▸ INPUT FOR THIS TASK
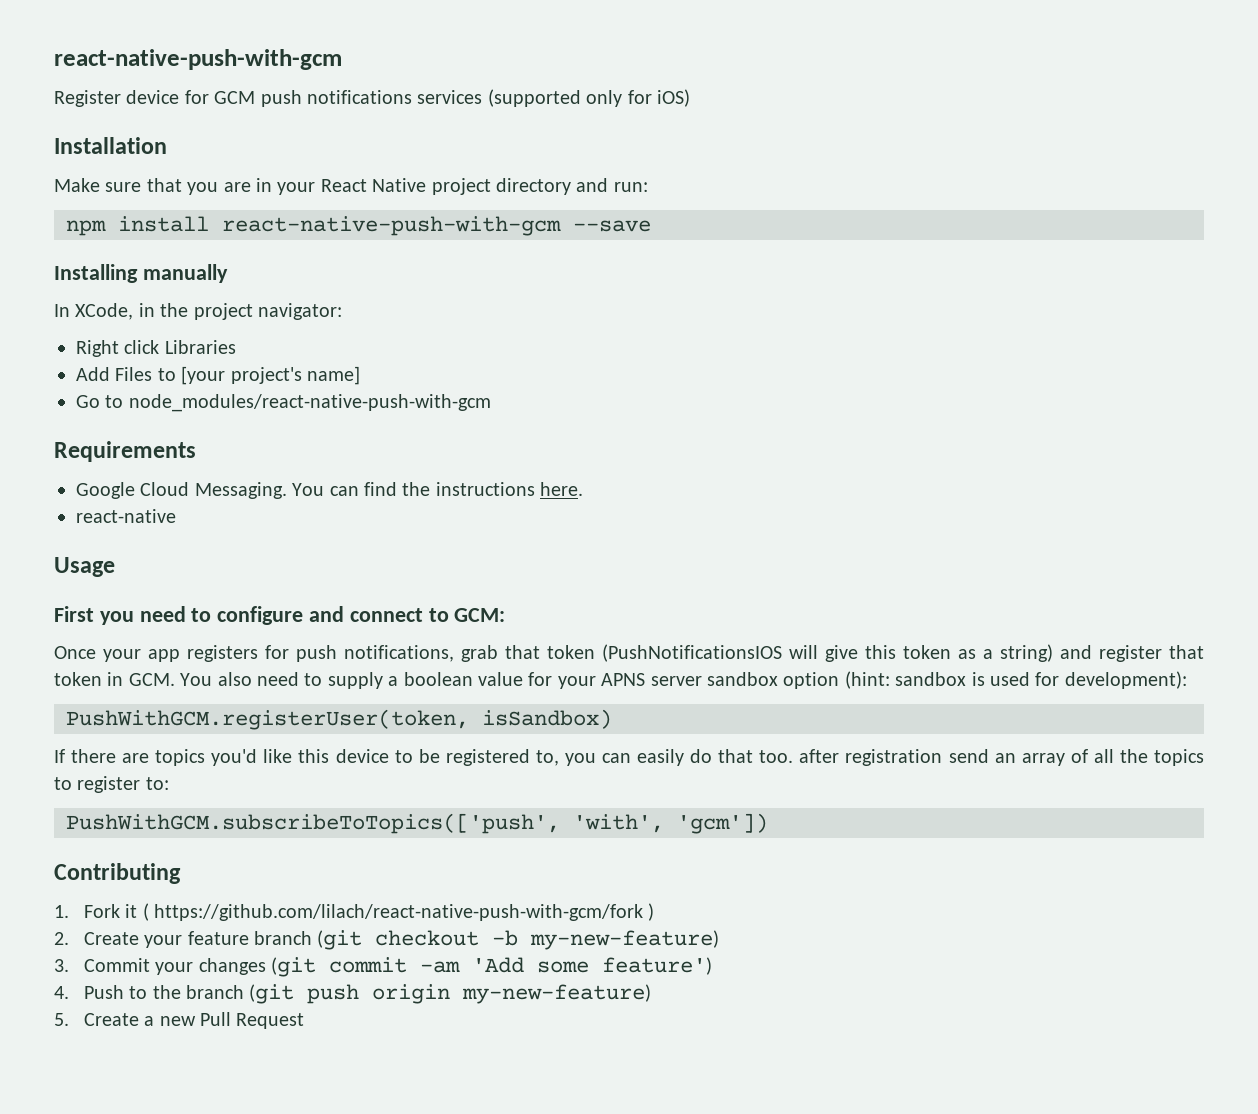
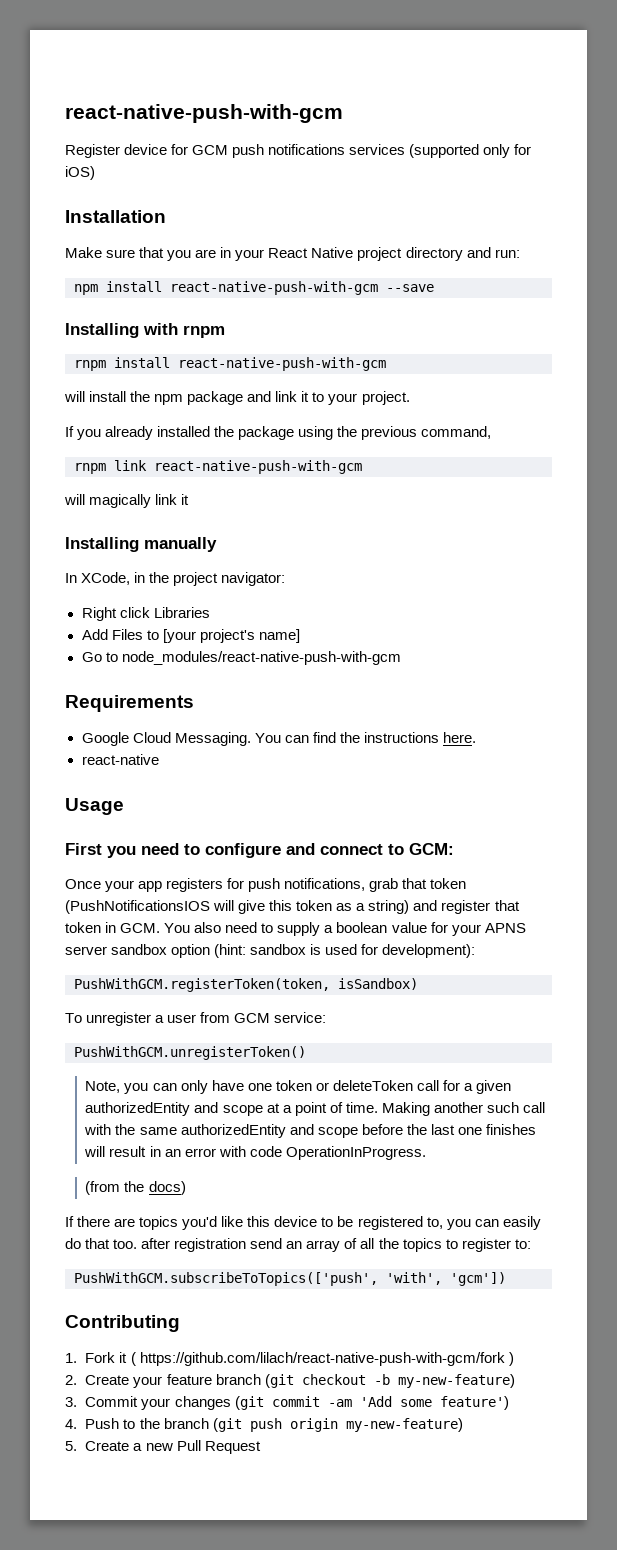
+ Installing with rnpm
+ rnpm install react-native-push-with-gcm
+ will install the npm package and link it to your project.
+ If you already installed the package using the previous command,
+ rnpm link react-native-push-with-gcm
+ will magically link it
- PushWithGCM.registerUser(token, isSandbox)
+ PushWithGCM.registerToken(token, isSandbox)
+ To unregister a user from GCM service:
+ PushWithGCM.unregisterToken()
+ Note, you can only have one token or deleteToken call for a given authorizedEntity and scope at a point of time. Making another such call with the same authorizedEntity and scope before the last one finishes will result in an error with code OperationInProgress.
+ (from the docs)

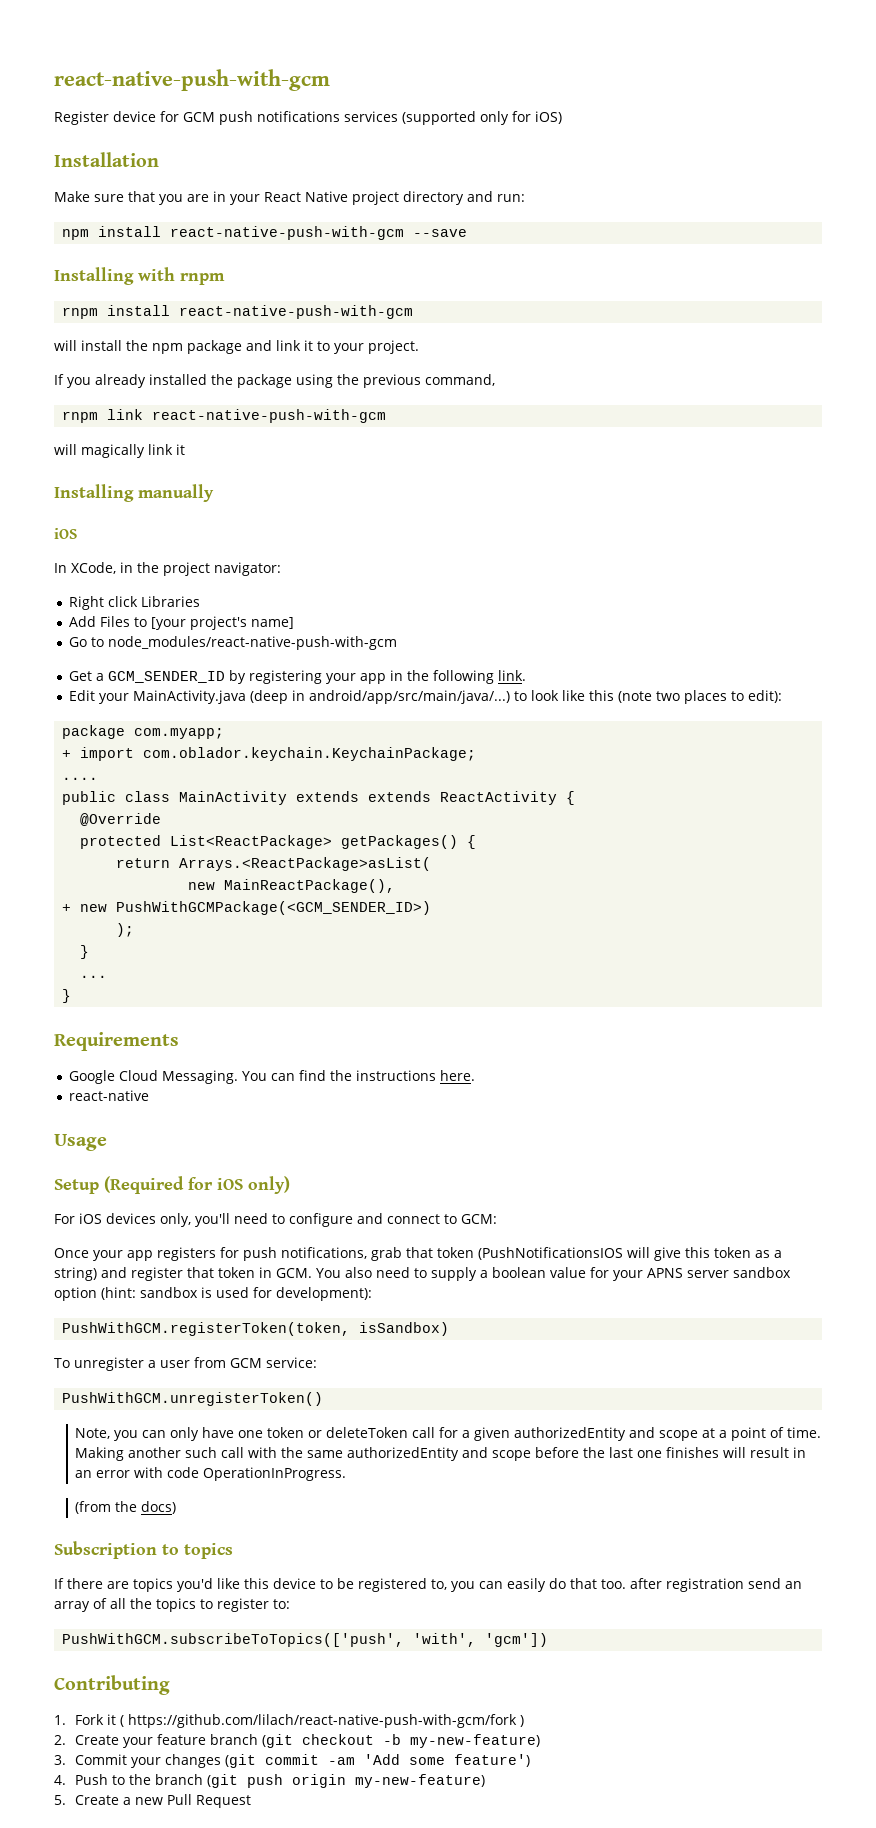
  Installing manually
+ iOS
+ Get a GCM_SENDER_ID by registering your app in the following link.
+ Edit your MainActivity.java (deep in android/app/src/main/java/...) to look like this (note two places to edit):
+ package com.myapp;
+ + import com.oblador.keychain.KeychainPackage;
+ ....
+ public class MainActivity extends extends ReactActivity {
+ @Override
+ protected List<ReactPackage> getPackages() {
+ return Arrays.<ReactPackage>asList(
+ new MainReactPackage(),
+ + new PushWithGCMPackage(<GCM_SENDER_ID>)
+ );
+ }
+ ...
+ }
- First you need to configure and connect to GCM:
+ Setup (Required for iOS only)
+ For iOS devices only, you'll need to configure and connect to GCM:
+ Subscription to topics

▸ WHAT THE EXERCISE ASKS
Go to the line containing "Installing manually" in the listing. Print it and every line through the last one, exactly and with nothing more.

▸ ANSWER TO THIS TASK
  Installing manually
+ iOS
+ Get a GCM_SENDER_ID by registering your app in the following link.
+ Edit your MainActivity.java (deep in android/app/src/main/java/...) to look like this (note two places to edit):
+ package com.myapp;
+ + import com.oblador.keychain.KeychainPackage;
+ ....
+ public class MainActivity extends extends ReactActivity {
+ @Override
+ protected List<ReactPackage> getPackages() {
+ return Arrays.<ReactPackage>asList(
+ new MainReactPackage(),
+ + new PushWithGCMPackage(<GCM_SENDER_ID>)
+ );
+ }
+ ...
+ }
- First you need to configure and connect to GCM:
+ Setup (Required for iOS only)
+ For iOS devices only, you'll need to configure and connect to GCM:
+ Subscription to topics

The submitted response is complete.